The national debate about income equality and low-wage labor ramped up this week as fast-food workers across the country rallied for better pay and President Obama assailed the nation's growing income gap as the "defining challenge of our time."
Meanwhile, an $11.50 minimum wage bill was approved in the nation's capital, and giant discount retailer Wal-Mart opened its first Washington stores — accompanied by a flurry of ads defending the company's often-criticized pay and benefits practices.
(Protesters showed up outside the new Wal-Marts, but inside there were bargain hunters and busy cash registers.)
To paraphrase a well-worn weather aphorism, everybody's talking about poor pay and the perils of a growing gap between rich and poor — even Pope Francis weighed in — but no one can agree on what to do about them.
Raise the federally mandated minimum wage of $7.25 to $10.10 ($404 a week), as Democrats and the president have advocated?
Impose stricter rules on Wall Street, which critics say is riding government largesse and bailouts to high-flying profits that benefit a tiny percentage of Americans?
Close tax loopholes? Rethink interest deductions? Tax financial transactions? Just leave wages, banks and money movers alone and let the market decide the path forward?
There are arguments for and against all of the above, some more persuasive than others, others not.
We turned this week to economists and financial analysts for perspective on what brought us to this point, and whether and how it should be addressed. Not surprisingly, their disparate takes mirrored the conflicted national discussion on minimum wages and the wealth gap.
Here's who we heard from, who we've been reading, and what they had to say.
Dean Baker, Center for Economic and Policy Research
Baker, an economist at the liberal-leaning research center, pointed to Wall Street as a driver of the wealth gap.
"We have done almost nothing to rein in Wall Street, which means great fortunes will be made scamming the productive economy in various ways," he said.
Baker pointed to the government's recurrent "too-big-to fail" subsidies to the nation's 10 largest banks, an annual payout that Bloomberg View has estimated at $83 billion — and that has shielded investors from losses.
"This is effectively payment from the government to the big banks," Baker says. "The government is providing enormously valuable insurance for which it is not charging."
That, and tax code loopholes "just invite gaming," he says.
His top proposals to address problems he's identified: impose a modest tax on financial transactions including trades of stocks, bonds and derivatives to raise money and discourage "flipping" or the quick reselling of assets for profits; break up the big banks so they aren't too big to fail; and limit interest deductions to prevent private equity companies "from showing big profits by loading companies with debt."

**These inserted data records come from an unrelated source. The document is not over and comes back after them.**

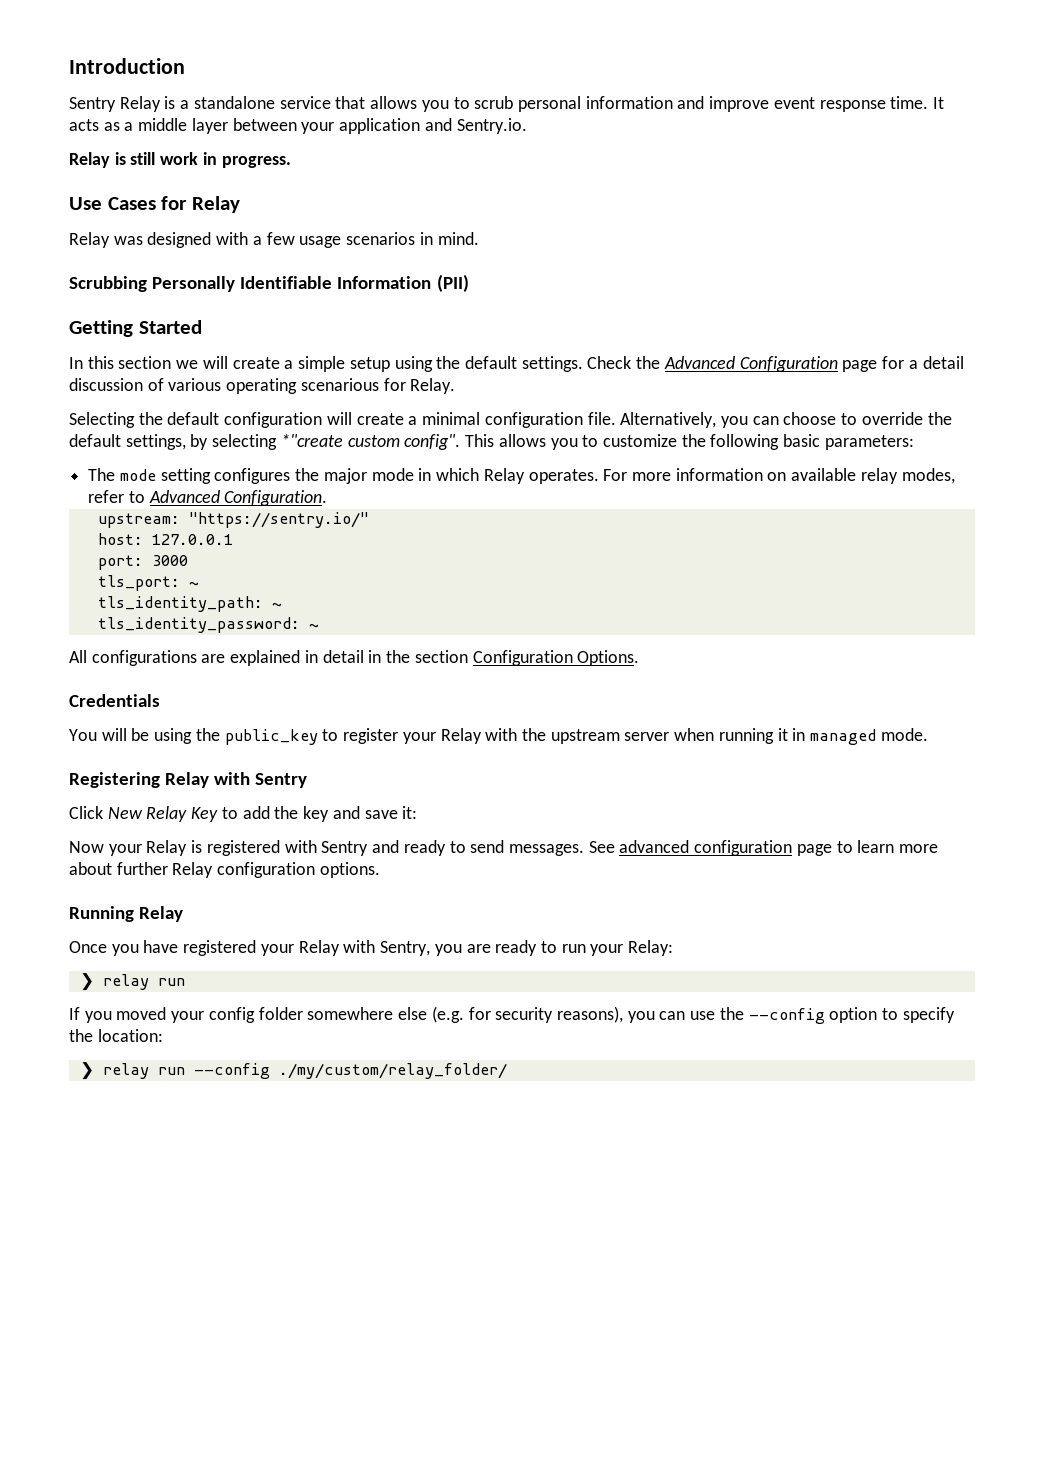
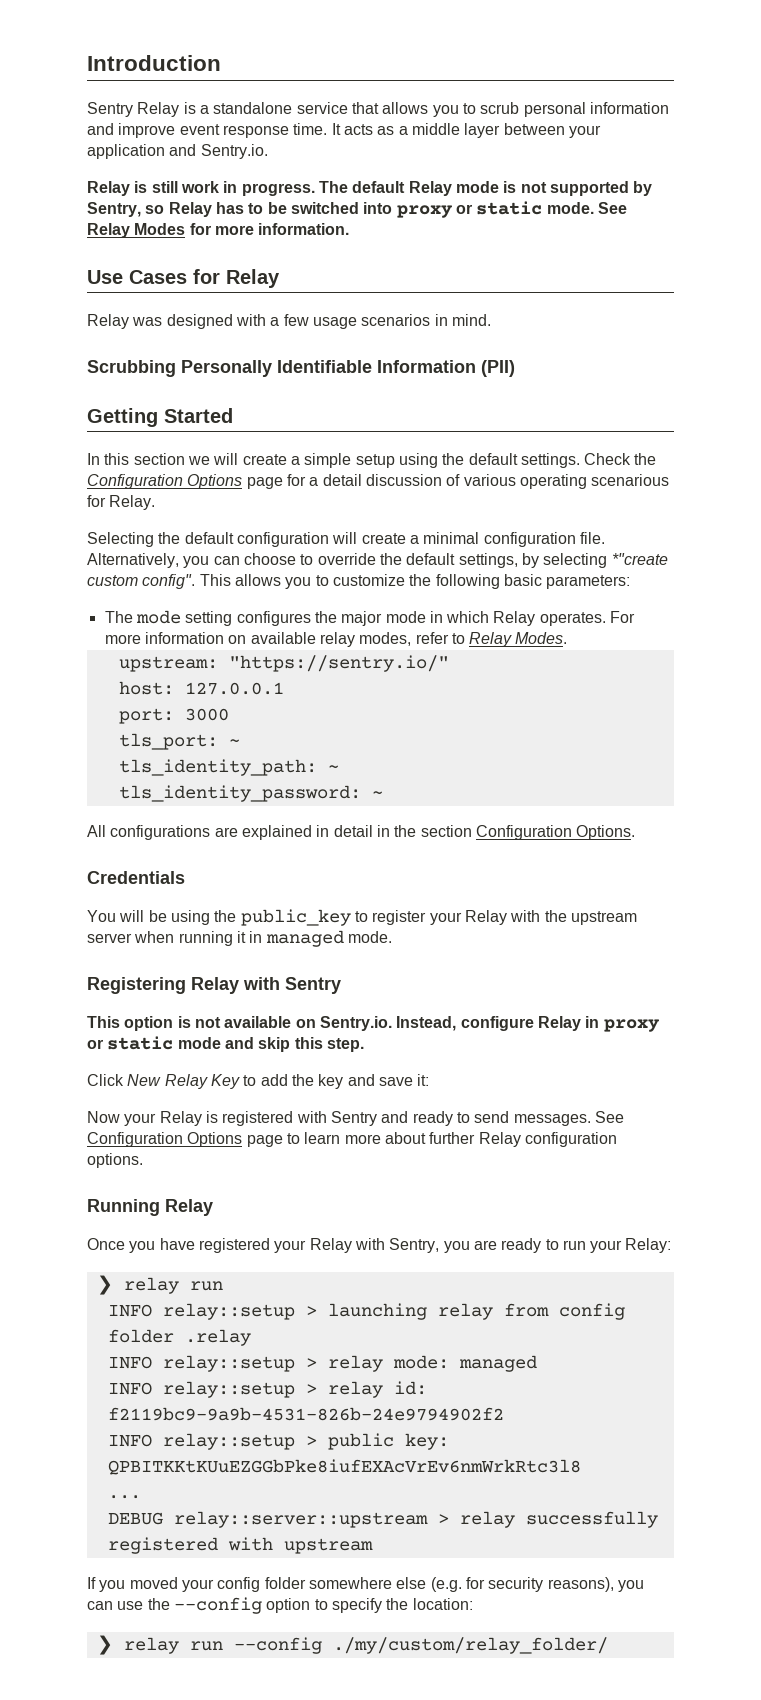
+ The default Relay mode is not supported by Sentry, so Relay has to be switched into proxy or static mode. See Relay Modes for more information.
- Check the Advanced Configuration page for a detail discussion of various operating scenarious for Relay.
+ Check the Configuration Options page for a detail discussion of various operating scenarious for Relay.
- For more information on available relay modes, refer to Advanced Configuration.
+ For more information on available relay modes, refer to Relay Modes.
+ This option is not available on Sentry.io. Instead, configure Relay in proxy or static mode and skip this step.
- See advanced configuration page to learn more about further Relay configuration options.
+ See Configuration Options page to learn more about further Relay configuration options.
+ INFO relay::setup > launching relay from config folder .relay
+ INFO relay::setup > relay mode: managed
+ INFO relay::setup > relay id: f2119bc9-9a9b-4531-826b-24e9794902f2
+ INFO relay::setup > public key: QPBITKKtKUuEZGGbPke8iufEXAcVrEv6nmWrkRtc3l8
+ ...
+ DEBUG relay::server::upstream > relay successfully registered with upstream

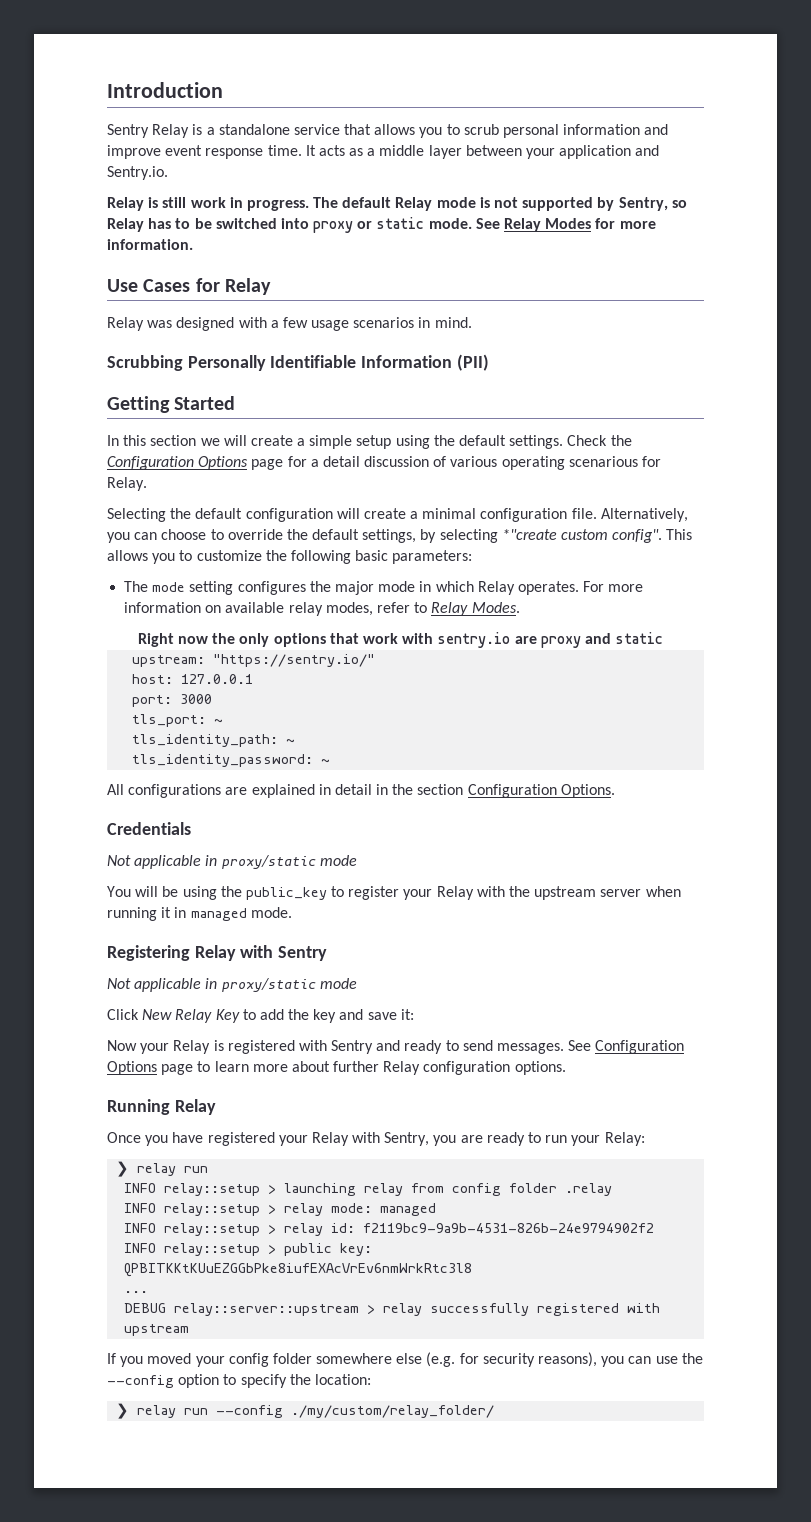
+ Right now the only options that work with sentry.io are proxy and static
  Credentials
+ Not applicable in proxy/static mode
  Registering Relay with Sentry
- This option is not available on Sentry.io. Instead, configure Relay in proxy or static mode and skip this step.
+ Not applicable in proxy/static mode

Says Baker, "These are all reasonably straightforward, and would go a very long way."
Scott Frew, Rockingham Capital Partners
Frew, general partner of the Connecticut-based hedge fund, says he views the phenomenon of the growing income inequality as arising out of globalization and the nation's response to it.
"Globalization and the various free trade agreements that have accompanied it [including NAFTA] were sold as win-win arrangements, but have proved to be a lot closer to zero-sum," he said. "The rising standard of living in the developing world has its mirror image in the falling ones here."
Policymakers who have attempted to stanch the flow of wealth from the U.S. to the developing world — encouraging easy credit, for example — have ended up instead exacerbating the problem, Frew says.
Their actions, he says, "most certainly widened the gap [in the U.S.] between the extremely prosperous upper echelons and everybody else."
The wealthy have profited from the migration of American jobs overseas — from Wall Streeters selling IOU's to the developing world, to company owners outsourcing overseas. It's a practice Frew characterized as a "highly profitable form of labor cost arbitrage."
He also notes that U.S. businesses additionally benefit from their reliance on the government to provide welfare benefits to working Americans being paid poverty-level wages.
Since taxes aren't levied on businesses to specifically offset the costs of those government benefits, which help boost their profits, "these corporations and their owners benefit twice over."
The Financial Times' FTAlphaville, financial markets blog
In a post this week, the blog's Cardiff Garcia laid out the arguments for raising the federal minimum wage (job stability, less reliance on government benefits, workers spending more, etc) and those against (potential to depress employment, not clear if lower turnover a good thing, not as cost-effective as other ideas), and came up with this:
"So what's the right stand to take on the minimum wage in the absence of a better idea that's politically feasible? Honestly, we don't know."
The post prompted a spirited conversation in the blog's comments section.
The conservative Heritage Foundation also weighed in this week with an analysis bolstering its opposition to minimum-wage increases; and the Brookings Institution's Gary Burtless laid out the minimum wage's depleted purchasing power over time.
Income inequality. Minimum wages. Corporate welfare. The future of the middle class. We end the week with myriad questions, elusive solutions, politics beyond complicated, but a real national conversation begun.